Macbeth (c. 1005-1057), King of Scotland (1040-1057). He secured power following the defeat and death in battle near Forres of Duncan I. Despite the caricature in Macbeth, by William Shakespeare, of a usurper who seized the throne and became a tyrant king, historical reality was very different. Duncan and Macbeth had long been rival claimants; both were descended from Kenneth I MacAlpin. Their rivalry came to a head with the death of Malcolm II (1005-1034). Kingship in this period, however, was usually decided by power rather than pedigree. Macbeth had since the 1030s been described in chronicles as king or mormaer (“great steward”) of Moray, a region which then covered a far greater expanse than the modern shire, extending across northern Scotland from Buchan in the east to the Atlantic Ocean in the west. It was the graveyard of a series of kings of Alba or Scotia. Duncan was the fourth king of the MacAlpin dynasty to be killed trying to impose his will on Moray. Macbeth’s victory probably owed much to the intervention of Thorfinn, the powerful earl of Orkney, who had previously posed the main threat to his power in the north.

Macbeth’s 17-year reign suggests a new stability. He saw off a revolt by Duncan’s father Crínan in 1045. By 1050 he was confident enough to go on pilgrimage to Rome where, it was said, he “scattered money like seed”. The main threat to him increasingly came from his southern frontier: Earl Siward of Northumbria provided a refuge for Duncan’s son, the future Malcolm III. A Northumbrian expedition in 1054 installed Malcolm in power south of the physical barrier of the River Forth, in Strathclyde and Lothian. A further attempt by Malcolm in 1057 ended in defeat at Lumphanan in Mar, but Macbeth was mortally wounded in the battle and died a few days later. He was succeeded, not by Malcolm, as Shakespeare recounted, but by his stepson Lulach. Seven months later, Lulach was defeated and killed in battle at Essie in Strathbogie, and Malcolm III became king.

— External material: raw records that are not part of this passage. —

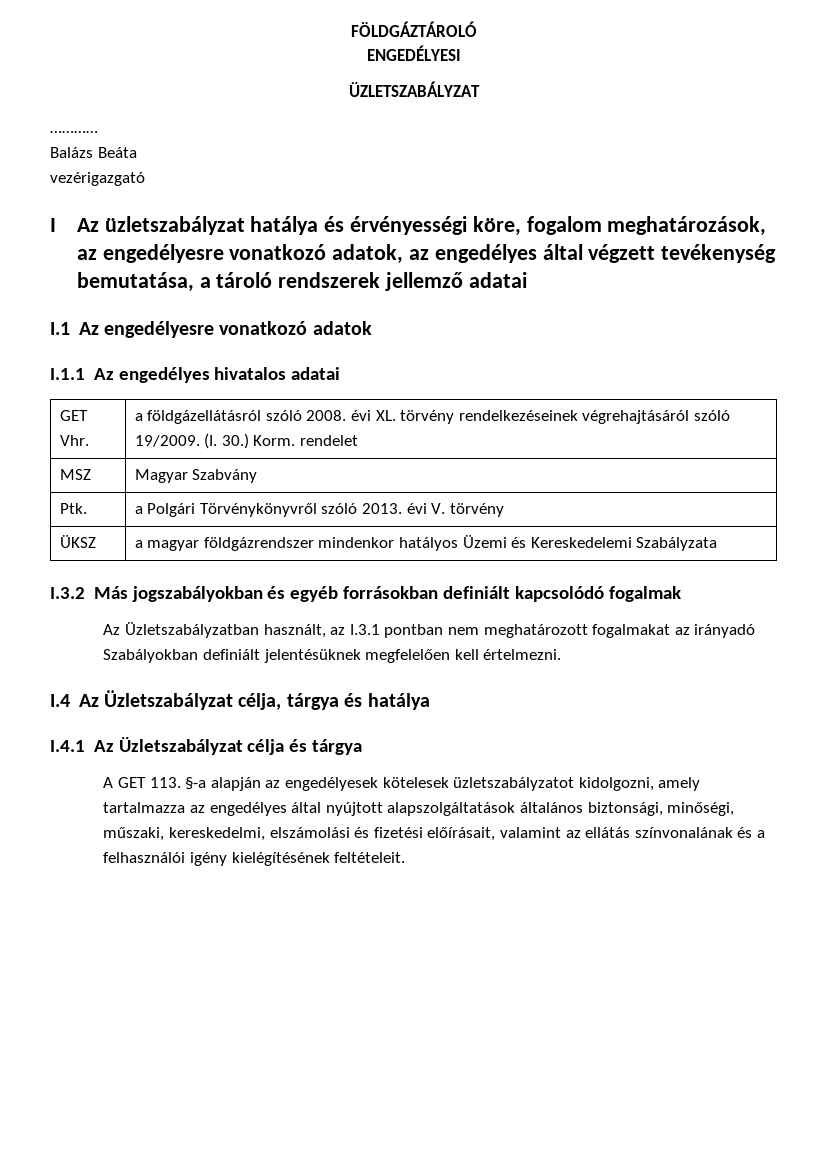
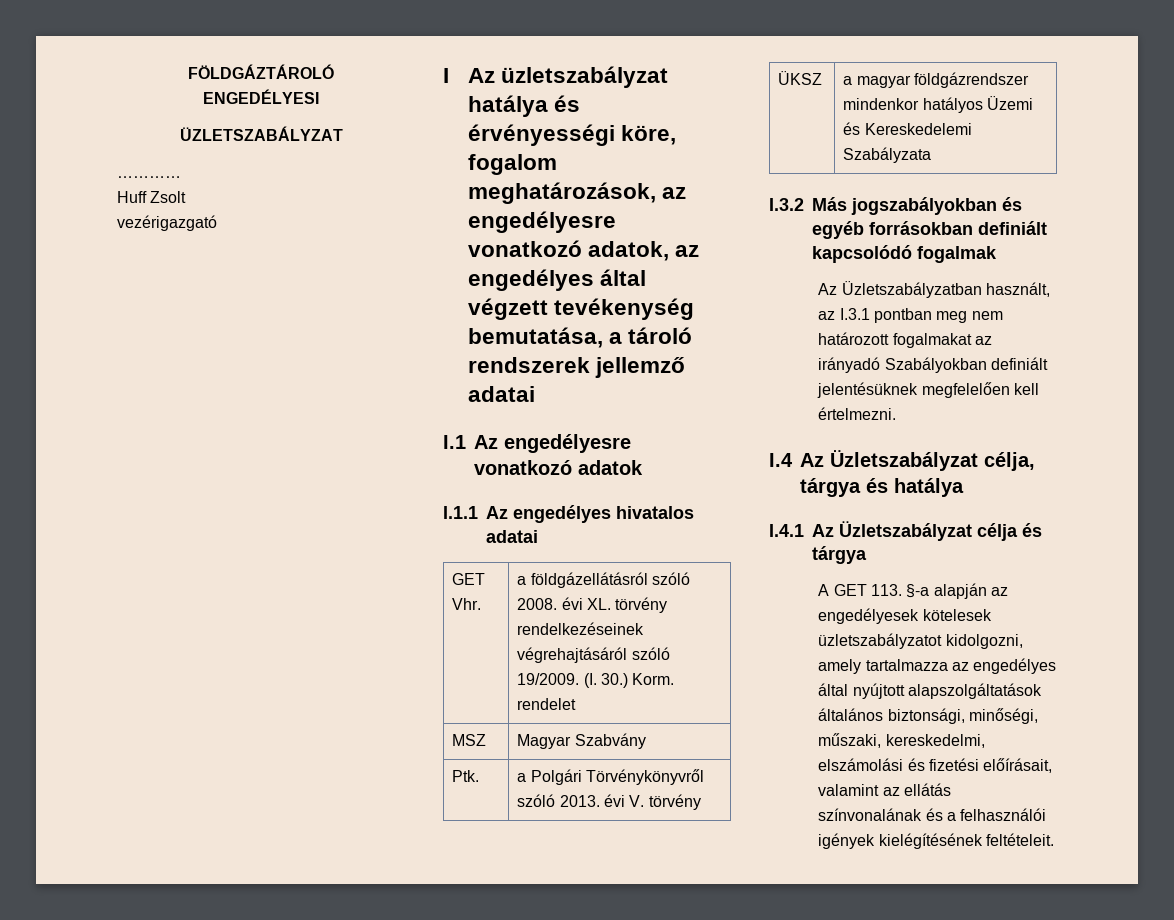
- Balázs Beáta
+ Huff Zsolt
- Az Üzletszabályzatban használt, az I.3.1 pontban nem meghatározott fogalmakat az irányadó Szabályokban definiált jelentésüknek megfelelően kell értelmezni.
+ Az Üzletszabályzatban használt, az I.3.1 pontban meg nem határozott fogalmakat az irányadó Szabályokban definiált jelentésüknek megfelelően kell értelmezni.
- A GET 113. §-a alapján az engedélyesek kötelesek üzletszabályzatot kidolgozni, amely tartalmazza az engedélyes által nyújtott alapszolgáltatások általános biztonsági, minőségi, műszaki, kereskedelmi, elszámolási és fizetési előírásait, valamint az ellátás színvonalának és a felhasználói igény kielégítésének feltételeit.
+ A GET 113. §-a alapján az engedélyesek kötelesek üzletszabályzatot kidolgozni, amely tartalmazza az engedélyes által nyújtott alapszolgáltatások általános biztonsági, minőségi, műszaki, kereskedelmi, elszámolási és fizetési előírásait, valamint az ellátás színvonalának és a felhasználói igények kielégítésének feltételeit.

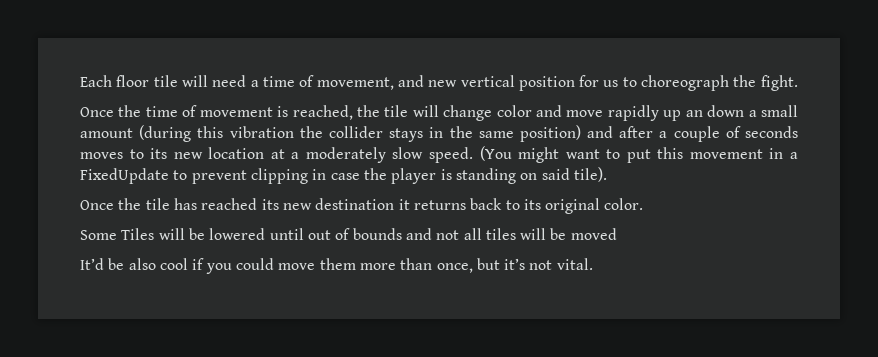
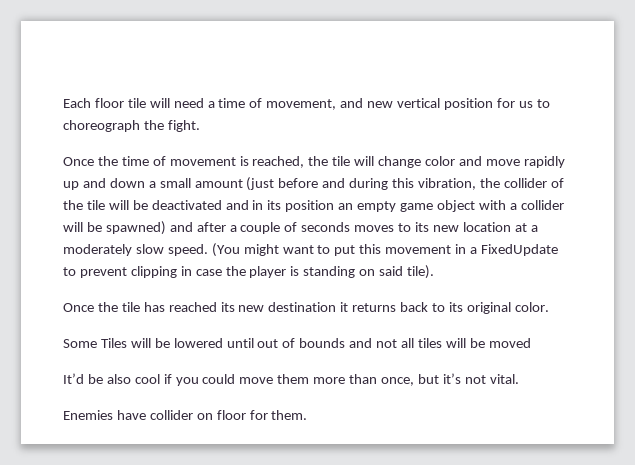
- Once the time of movement is reached, the tile will change color and move rapidly up an down a small amount (during this vibration the collider stays in the same position) and after a couple of seconds moves to its new location at a moderately slow speed.
+ Once the time of movement is reached, the tile will change color and move rapidly up and down a small amount (just before and during this vibration, the collider of the tile will be deactivated and in its position an empty game object with a collider will be spawned) and after a couple of seconds moves to its new location at a moderately slow speed.
+ Enemies have collider on floor for them.

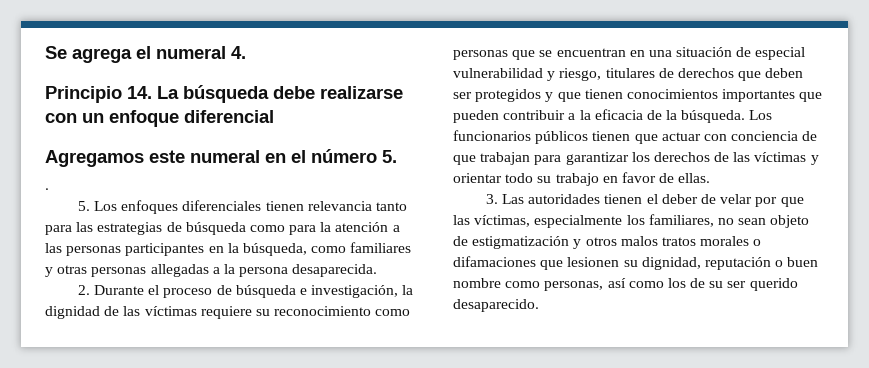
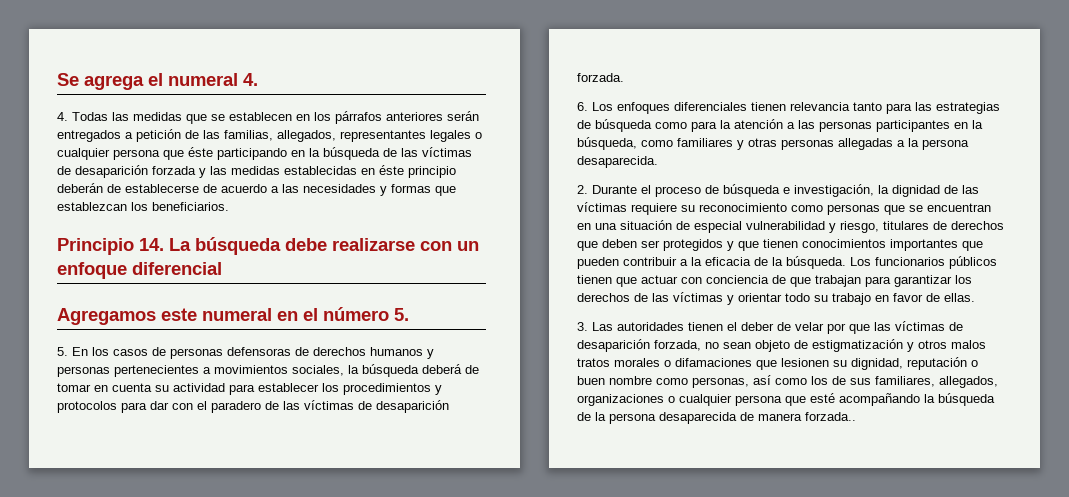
+ 4. Todas las medidas que se establecen en los párrafos anteriores serán entregados a petición de las familias, allegados, representantes legales o cualquier persona que éste participando en la búsqueda de las víctimas de desaparición forzada y las medidas establecidas en éste principio deberán de establecerse de acuerdo a las necesidades y formas que establezcan los beneficiarios.
- .
- 5. Los enfoques diferenciales tienen relevancia tanto para las estrategias de búsqueda como para la atención a las personas participantes en la búsqueda, como familiares y otras personas allegadas a la persona desaparecida.
+ 5. En los casos de personas defensoras de derechos humanos y personas pertenecientes a movimientos sociales, la búsqueda deberá de tomar en cuenta su actividad para establecer los procedimientos y protocolos para dar con el paradero de las víctimas de desaparición forzada.
+ 6. Los enfoques diferenciales tienen relevancia tanto para las estrategias de búsqueda como para la atención a las personas participantes en la búsqueda, como familiares y otras personas allegadas a la persona desaparecida.
- 3. Las autoridades tienen el deber de velar por que las víctimas, especialmente los familiares, no sean objeto de estigmatización y otros malos tratos morales o difamaciones que lesionen su dignidad, reputación o buen nombre como personas, así como los de su ser querido desaparecido.
+ 3. Las autoridades tienen el deber de velar por que las víctimas de desaparición forzada, no sean objeto de estigmatización y otros malos tratos morales o difamaciones que lesionen su dignidad, reputación o buen nombre como personas, así como los de sus familiares, allegados, organizaciones o cualquier persona que esté acompañando la búsqueda de la persona desaparecida de manera forzada..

Shakespeare’s Macbeth, possibly performed as early as 1606, was first printed in the 1623 edition of Shakespeare’s works known as the First Folio. His principal source was Chronicles of England, Scotland, and Ireland (1577) by the English chronicler Raphael Holinshed. He, in turn, was highly dependent on Hector Boece’s often fanciful History of Scotland (1527). The play was clearly written with an agenda pleasing to England’s new king, James I, who had succeeded Elizabeth I in 1603. The Gowrie conspiracy of 1600, seen by James as an attempt on his life, may have been one backcloth for Macbeth, and an exemplar for the evil Lady Macbeth might been found in the Countess of Arran, the leading female figure at the Scottish court in the last years of James’s minority (as James VI of Scotland). Shakespeare's tragedy also provided the basis for the libretto of the opera Macbeth (1847) by Giuseppe Verdi, though historical fact largely eluded it also.